(Web page edit records)
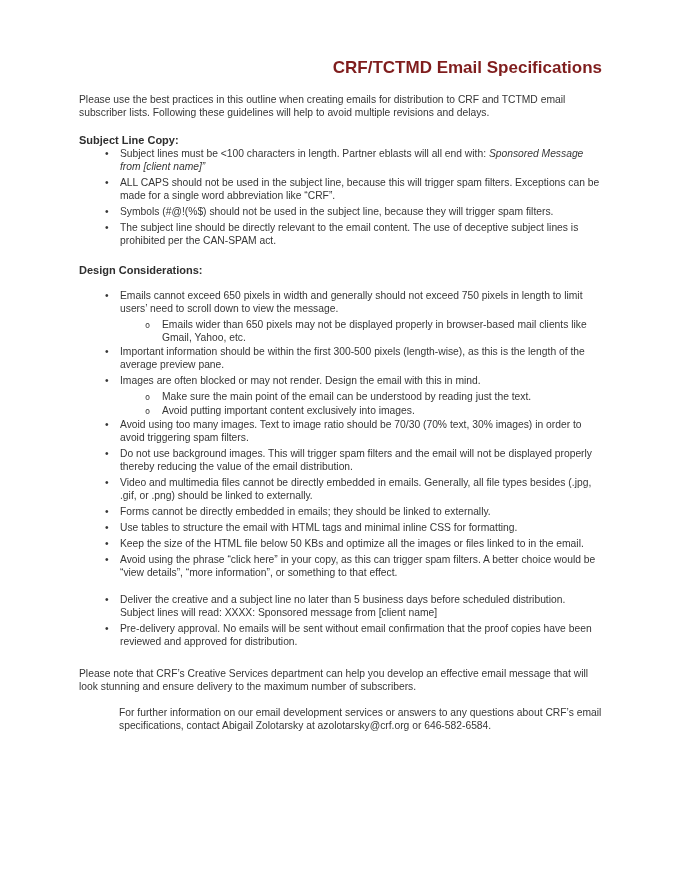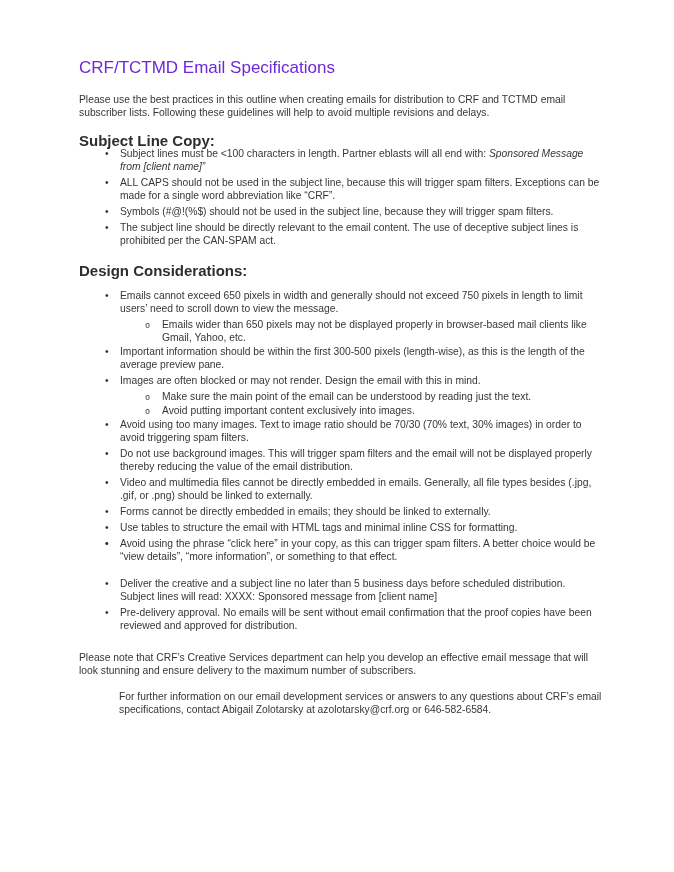--- a/index.html
+++ b/index.html
@@ -16,38 +16,38 @@
     background: #ffffff;
     padding: 56px 72px 0 79px;
     font-family: "Liberation Sans", "DejaVu Sans", sans-serif;
     font-size: 10.3px;
     line-height: 13px;
     color: #363636;
     overflow: hidden;
   }
   .title {
     margin: 0 0 13px 0;
-    text-align: left;
+    text-align: right;
     font-size: 17px;
     line-height: 24px;
-    font-weight: normal;
-    color: #6d28d9;
+    font-weight: bold;
+    color: #7f1d1d;
   }
   .intro {
     margin: 0;
   }
   .section {
     margin-top: 15px;
   }
   .section.sec-design { margin-top: 17px; }
   .section.sec-delivery { margin-top: 14px; }
   .heading {
     margin: 0;
     font-weight: bold;
-    font-size: 15px;
+    font-size: 11px;
     line-height: 13px;
     color: #2e2e2e;
   }
   .bullets { margin: 0; }
   .bullets.gap-after-heading { margin-top: 12px; }
   .bullet {
     position: relative;
     padding-left: 41px;
     margin: 0 0 3px 0;
   }
@@ -146,20 +146,21 @@
       <div class="bullet">
         <span class="mk">•</span>
         <span class="tx">Forms cannot be directly embedded in emails; they should be linked to externally.</span>
       </div>
       <div class="bullet">
         <span class="mk">•</span>
         <span class="tx">Use tables to structure the email with HTML tags and minimal inline CSS for formatting.</span>
       </div>
       <div class="bullet">
         <span class="mk">•</span>
+        <span class="tx">Keep the size of the HTML file below 50 KBs and optimize all the images or files linked to in the email.</span>
       </div>
       <div class="bullet">
         <span class="mk">•</span>
         <span class="tx">Avoid using the phrase “click here” in your copy, as this can trigger spam filters. A better choice would be “view details”, “more information”, or something to that effect.</span>
       </div>
     </div>
   </div>
 
   <div class="section sec-delivery">
     <div class="bullets gap-after-heading">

## WHAT TO DO
Beginning at the line containing "in the email.</span>", repeat each line exactly through the last line of the entries, and include no other lines.

## RESULT FOR THIS TASK
+        <span class="tx">Keep the size of the HTML file below 50 KBs and optimize all the images or files linked to in the email.</span>
       </div>
       <div class="bullet">
         <span class="mk">•</span>
         <span class="tx">Avoid using the phrase “click here” in your copy, as this can trigger spam filters. A better choice would be “view details”, “more information”, or something to that effect.</span>
       </div>
     </div>
   </div>
 
   <div class="section sec-delivery">
     <div class="bullets gap-after-heading">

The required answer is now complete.